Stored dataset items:
---
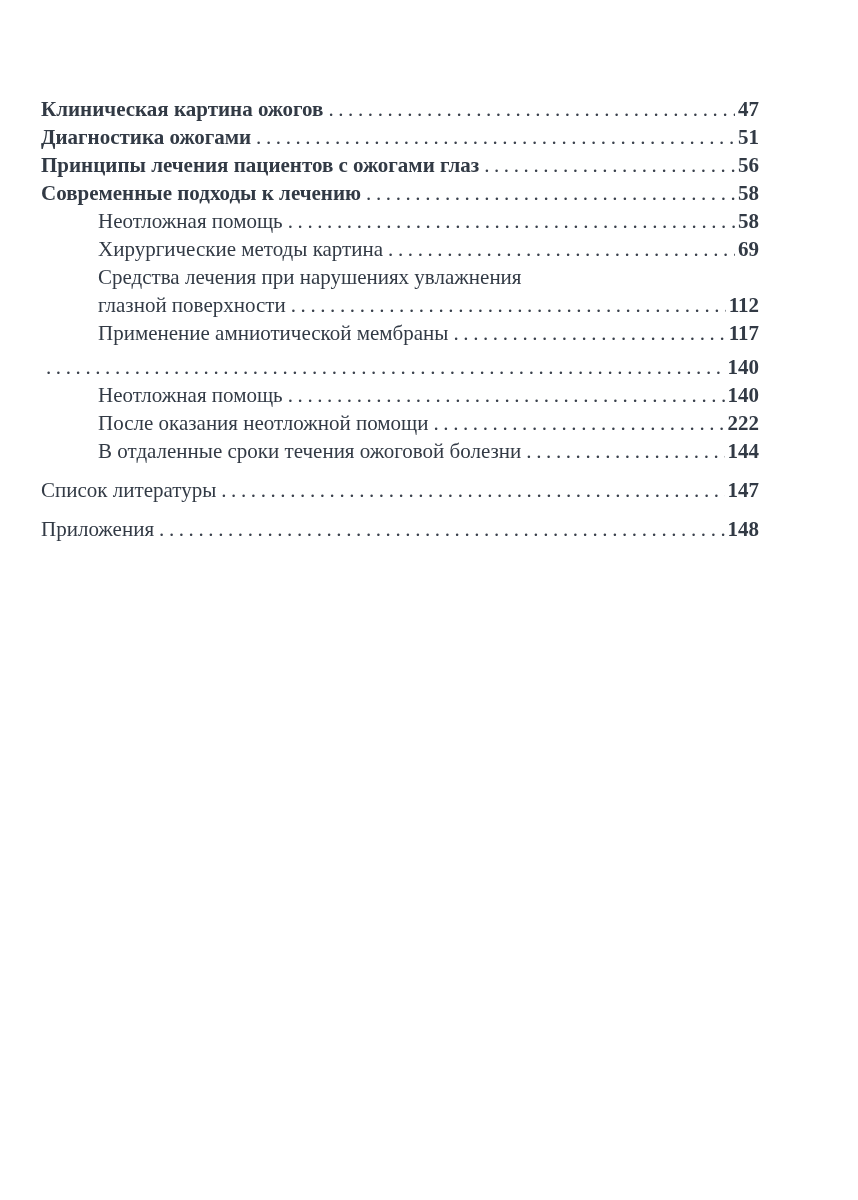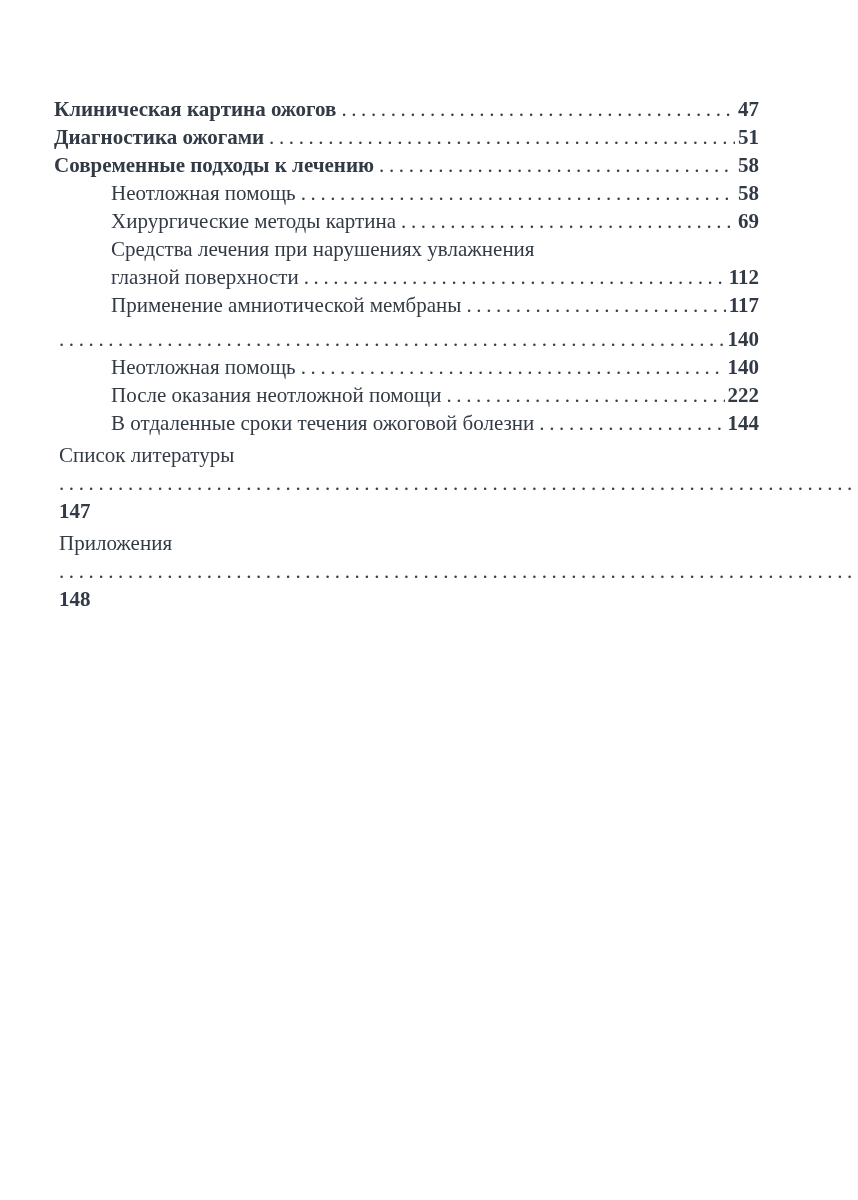--- a/index.html
+++ b/index.html
@@ -18,7 +18,7 @@
     box-sizing: border-box;
     width: 858px;
     height: 1200px;
-    padding: 95px 99px 0 54px;
+    padding: 95px 99px 0 41px;
     background: #ffffff;
   }
   .toc-row {

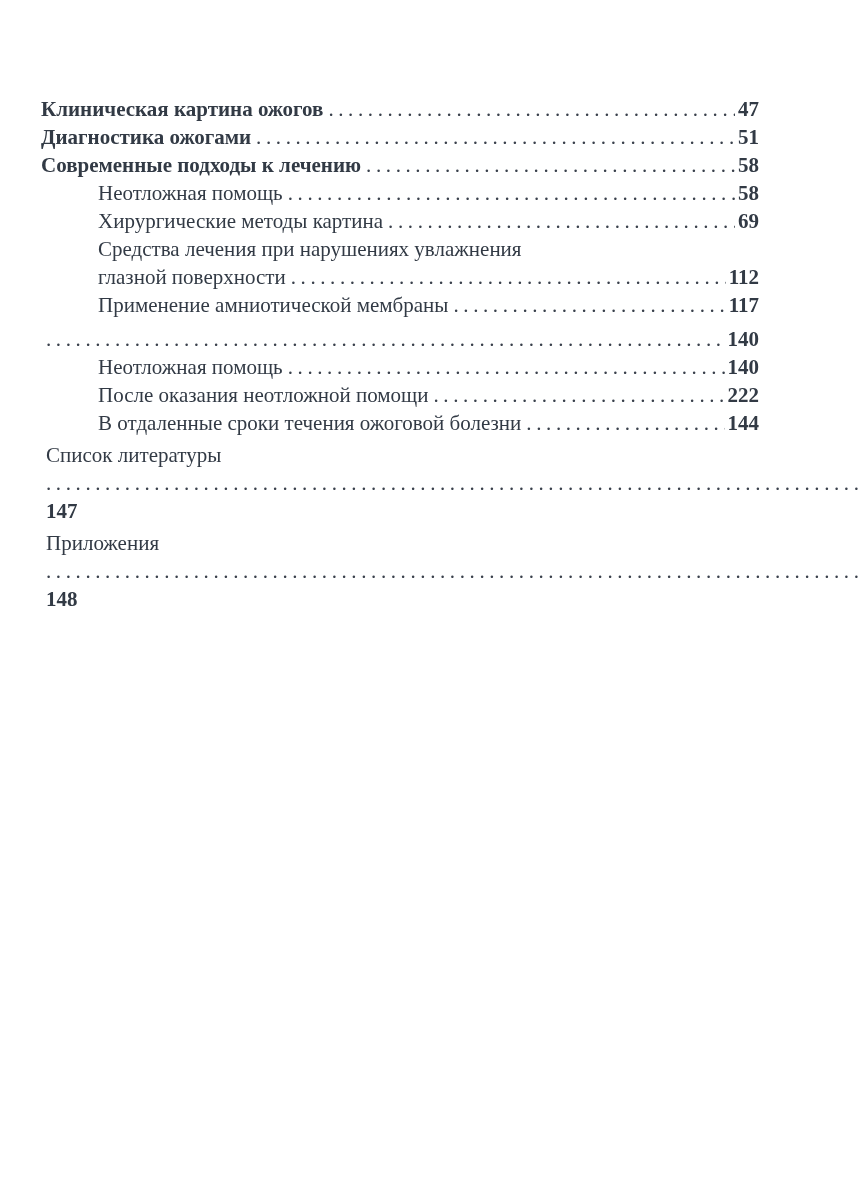--- a/index.html
+++ b/index.html
@@ -75,6 +75,11 @@
       <span class="pagenum">51</span>
     </div>
 
+    <div class="toc-row bold">
+      <span class="title">Принципы лечения пациентов с ожогами глаз</span>
+      <span class="leader"></span>
+      <span class="pagenum">56</span>
+    </div>
 
     <div class="toc-row bold">
       <span class="title">Современные подходы к лечению</span>

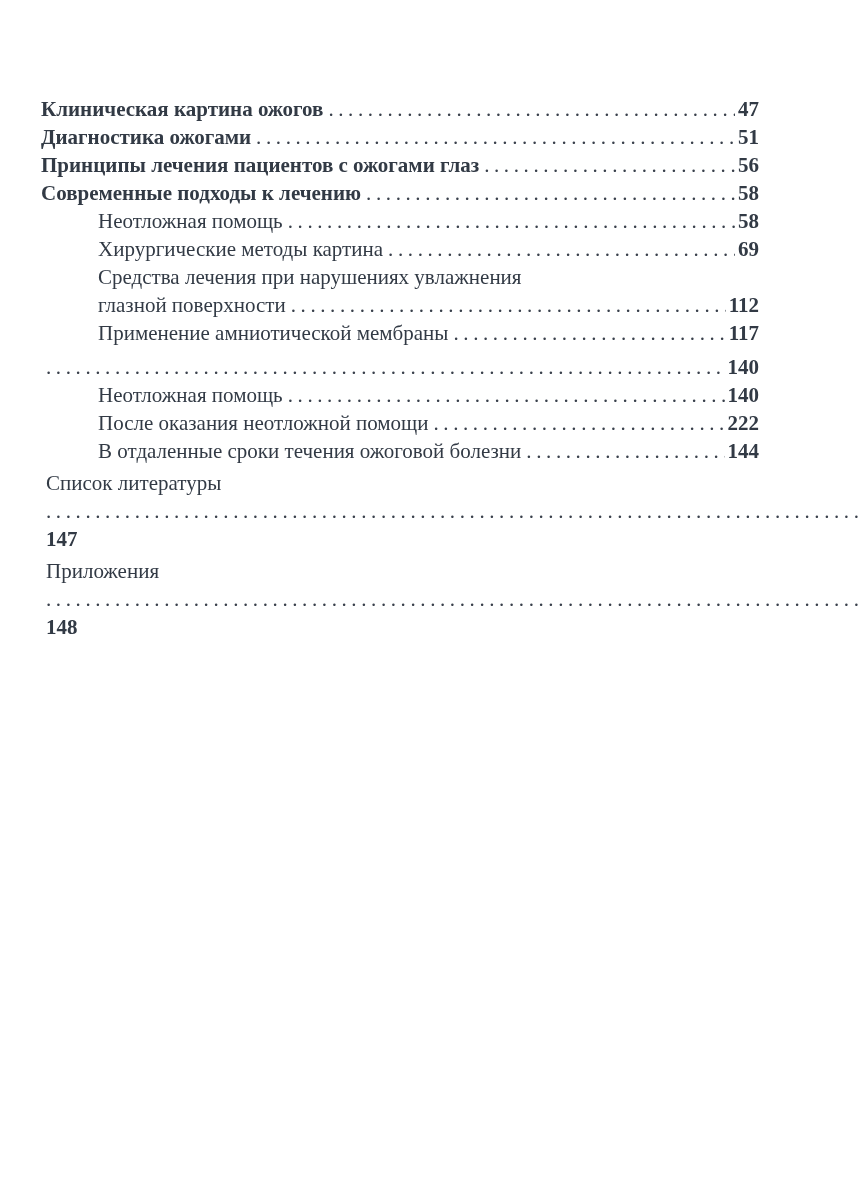--- a/index.html
+++ b/index.html
@@ -38,7 +38,7 @@
     padding-left: 57px;
   }
   .toc-row.gap6 { margin-top: 6px; }
-  .toc-row.gap7 { margin-top: 4px; flex-direction: column; }
+  .toc-row.gap7 { margin-top: 11px; }
   .leader {
     flex: 1 1 auto;
     overflow: hidden;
---
WHAT THE TASK REQUIRES
Among the entries above, tally each line with the string "flex" and state that figure only.

ANSWER AREA
2